La veterinaria antica e medievale

Veterinaria antica e medievale

Gli interventi raccolti nel volume La veterinaria antica e medievale, testi greci, latini, arabi e romanzi, pp. 544, € 68,00, sono il frutto di un Convegno internazionale che ha visto per la prima volta confrontarsi filologi classici, storici della disciplina e filologi romanzi nello studio di testi in greco, latino, arabo e volgare italiano che vanno dall’antichità sino alle soglie dell’epoca moderna.
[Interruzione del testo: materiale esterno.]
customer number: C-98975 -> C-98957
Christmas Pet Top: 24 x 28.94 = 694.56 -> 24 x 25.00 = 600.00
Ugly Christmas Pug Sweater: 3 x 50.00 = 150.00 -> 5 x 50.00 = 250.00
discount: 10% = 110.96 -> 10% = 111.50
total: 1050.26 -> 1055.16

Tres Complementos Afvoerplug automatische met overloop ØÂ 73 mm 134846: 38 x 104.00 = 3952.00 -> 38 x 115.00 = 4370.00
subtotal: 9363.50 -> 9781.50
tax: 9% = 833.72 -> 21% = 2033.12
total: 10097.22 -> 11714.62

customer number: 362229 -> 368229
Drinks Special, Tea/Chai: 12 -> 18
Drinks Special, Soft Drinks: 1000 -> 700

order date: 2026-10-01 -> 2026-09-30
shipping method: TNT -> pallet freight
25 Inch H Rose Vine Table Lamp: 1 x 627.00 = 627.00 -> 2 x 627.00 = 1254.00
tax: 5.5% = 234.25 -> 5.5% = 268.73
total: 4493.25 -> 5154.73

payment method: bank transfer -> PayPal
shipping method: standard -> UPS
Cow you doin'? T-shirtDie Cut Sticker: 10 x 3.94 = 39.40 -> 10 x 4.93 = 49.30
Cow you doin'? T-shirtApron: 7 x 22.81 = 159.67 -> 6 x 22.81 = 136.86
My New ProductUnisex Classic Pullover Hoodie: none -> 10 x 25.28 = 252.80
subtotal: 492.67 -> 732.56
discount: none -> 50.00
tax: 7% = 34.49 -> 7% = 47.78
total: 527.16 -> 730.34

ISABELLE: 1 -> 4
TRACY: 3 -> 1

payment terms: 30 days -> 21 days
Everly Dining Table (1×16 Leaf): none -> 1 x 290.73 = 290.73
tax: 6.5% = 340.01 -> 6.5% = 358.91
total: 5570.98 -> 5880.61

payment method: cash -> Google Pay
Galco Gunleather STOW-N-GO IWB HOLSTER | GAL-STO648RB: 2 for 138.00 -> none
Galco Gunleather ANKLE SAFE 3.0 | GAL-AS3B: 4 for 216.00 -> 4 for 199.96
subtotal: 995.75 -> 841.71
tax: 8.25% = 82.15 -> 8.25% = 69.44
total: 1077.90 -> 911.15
Il volume focalizza in primo luogo i numerosi problemi di interpretazione che si rinvengono in tali opere: la lingua impiegata dagli autori antichi e medievali di veterinaria è infatti non solo settoriale, ma rispecchia spesso anche caratteristiche della comunicazione orale, di cui sono limitatissime, quando non del tutto assenti, ulteriori attestazioni.

Notevole attenzione è stata, inoltre, rivolta all’ampliamento e all’approfondimento della conoscenza della tradizione manoscritta, ai rapporti di dipendenza esistenti fra i vari trattati e alla ripresa delle tematiche in essi ricorrenti anche presso autori non specialistici. Sono state infine indagate le fonti iconografiche e archeologiche al fine di pervenire a una migliore comprensione delle tecniche antiche e medievali volte alla cura degli animali.

I curatori

Vincenzo Ortoleva è Professore ordinario di Filologia classica nell’Università di Catania, dove è anche membro del Collegio dei Docenti del Dottorato di Ricerca in Filologia greca e latina. Da molti anni conduce ricerche sui trattati di veterinaria greci e latini. In tale campo di indagine ha pubblicato numerosi saggi, soprattutto sulla tradizione manoscritta e sul testo dei Digesta artis mulomedicinalis di Publio Vegezio Renato. Si è inoltre occupato della traduzione greca di Massimo Planude dei Disticha Catonis (di cui ha curato l’edizione critica), dell’Epitoma rei militaris di Vegezio, del De genio Socratis di Plutarco, nonché di problemi critico-testuali ed esegetici in diversi autori greci e latini.

Maria Rosaria Petringa è Ricercatrice di Letteratura cristiana antica nell’Università di Catania, dove insegna Letteratura cristiana antica e Letteratura latina medievale e umanistica ed è membro del Collegio dei Docenti del Dottorato di Ricerca in Filologia greca e latina. I suoi interessi scientifici vertono sulla constitutio textus degli scritti patristici, sull’esegesi dei testi poetici cristiani tardoantichi e medievali e sul Fortleben degli autori classici nei Padri. In tali àmbiti di ricerca ha in particolare pubblicato vari contributi sull’anonimo poema dell’Heptateuchos e sul De errore profanarum religionum di Firmico Materno. Si è anche occupata di didattica informatizzata delle lingue classiche.